- Opening Delimiter -

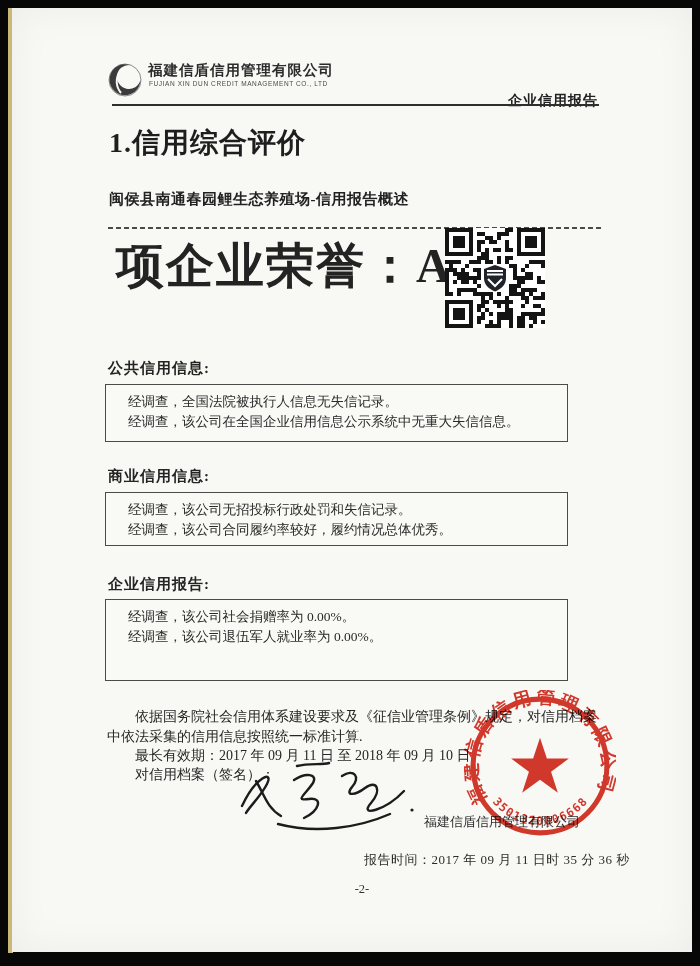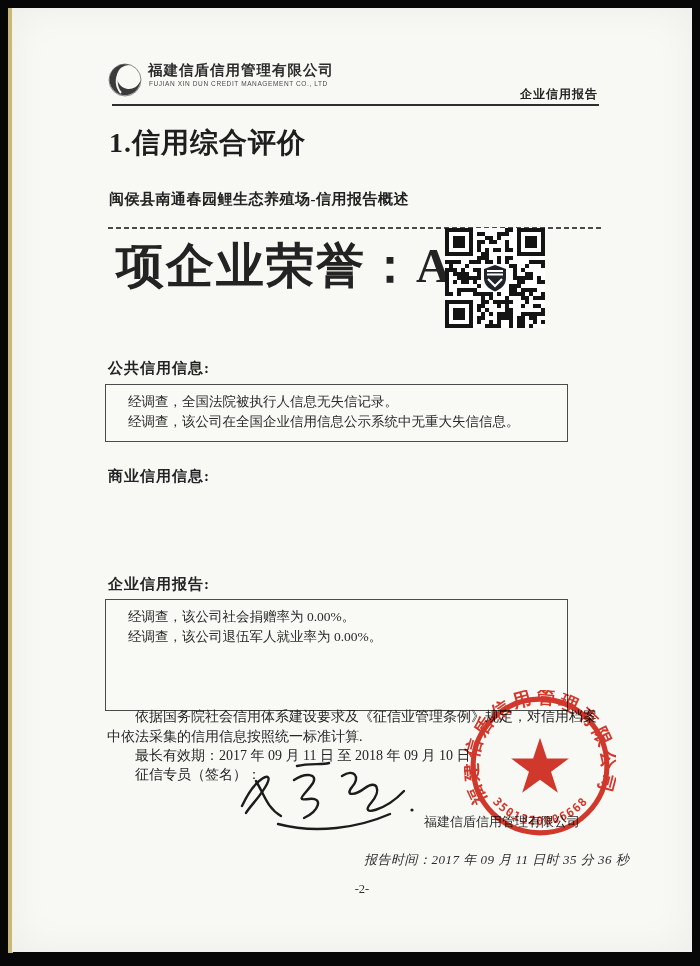"企业信用报告" .report-type { font-size: 12px -> 14px; top: 78px -> 84px }
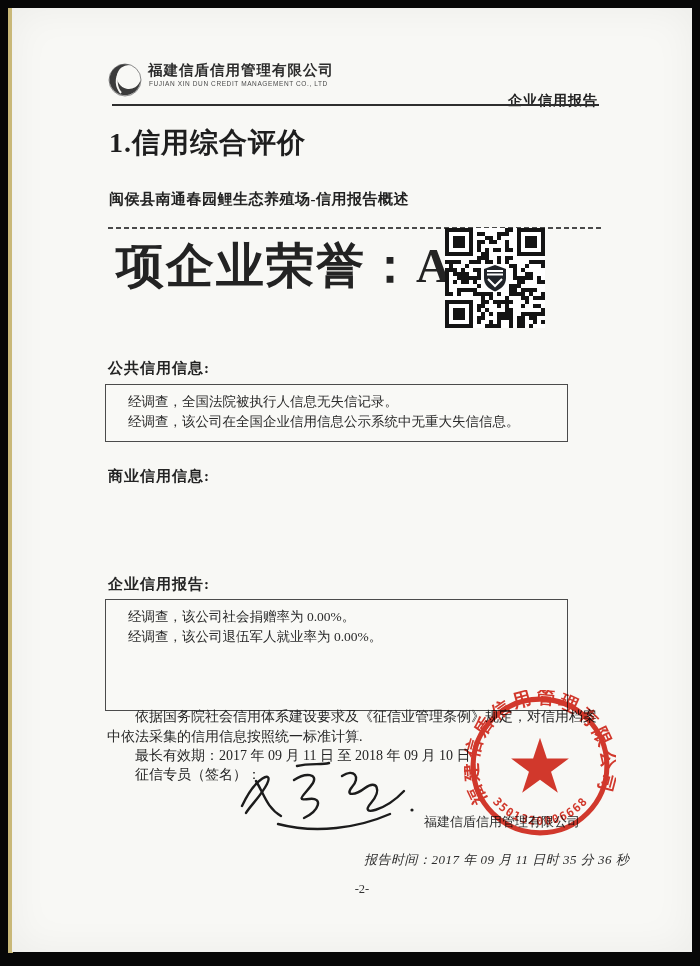"经调查，该公司无招投标行政处罚和失信记录。" div.abs { html: none -> <div> <div>经调查，该公司无招投标行政处罚和失信记录。</div> <div>经调查，该公司合同履约率较好，履约情况总体优秀。</div> </div> }
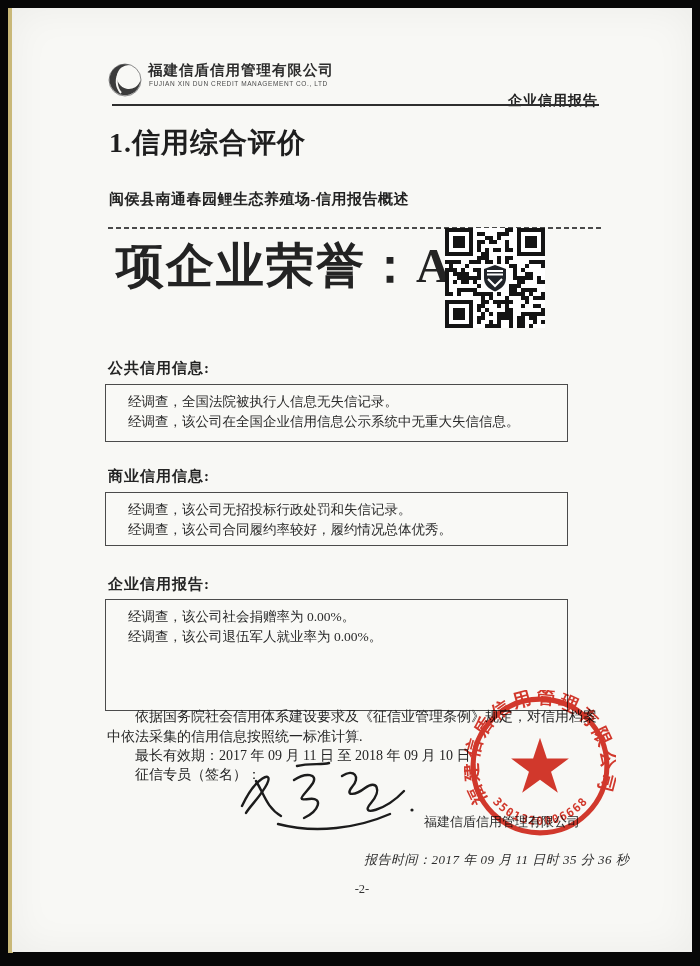"经调查，该公司社会捐赠率为 0.00%。" div.abs { height: 112px -> 82px }
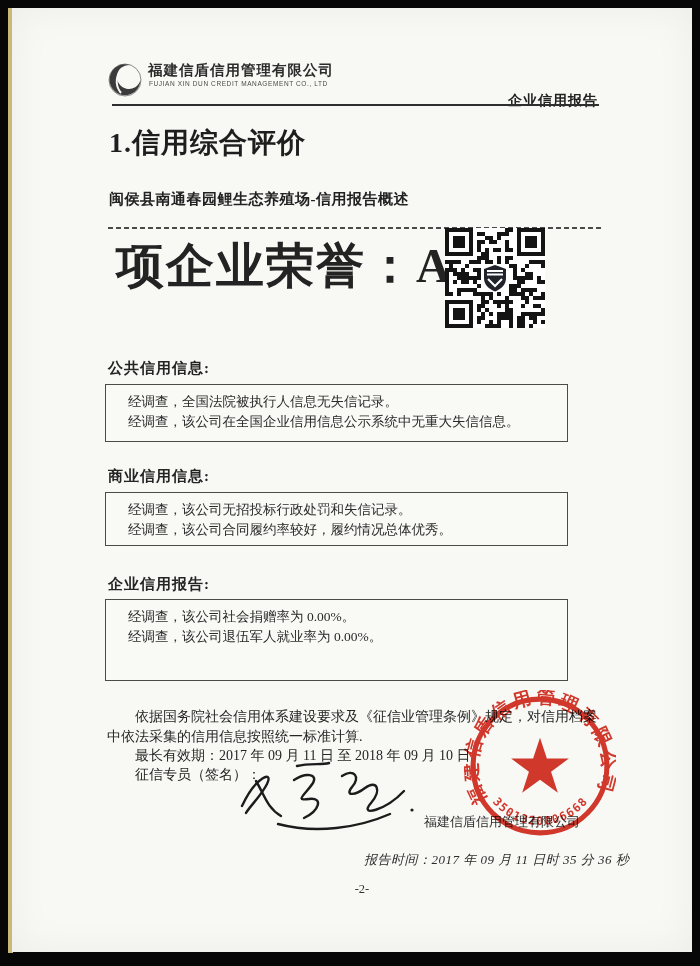"征信专员（签名）：" div.abs { text: 征信专员 -> 对信用档案 }
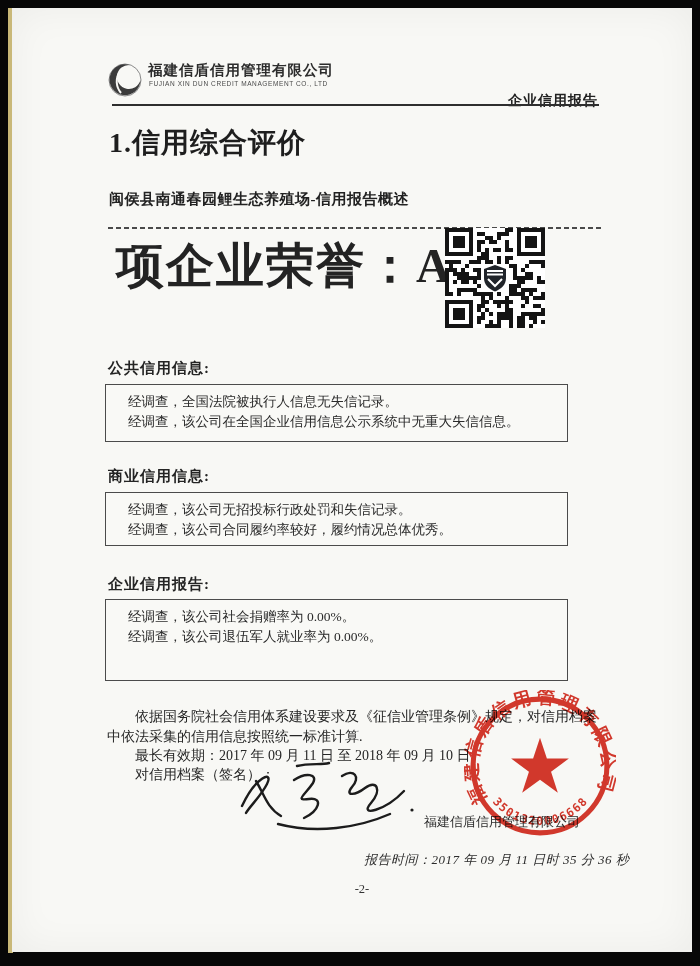"报告时间：2017 年 09 月 11" .report-time { font-style: italic -> none }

- Closing Delimiter -

The copy starts at the line holding "html: none ->" and ends at the last line of the records above. Transcribe those lines exactly, pictures excluded.

"经调查，该公司无招投标行政处罚和失信记录。" div.abs { html: none -> <div> <div>经调查，该公司无招投标行政处罚和失信记录。</div> <div>经调查，该公司合同履约率较好，履约情况总体优秀。</div> </div> }
"经调查，该公司社会捐赠率为 0.00%。" div.abs { height: 112px -> 82px }
"征信专员（签名）：" div.abs { text: 征信专员 -> 对信用档案 }
"报告时间：2017 年 09 月 11" .report-time { font-style: italic -> none }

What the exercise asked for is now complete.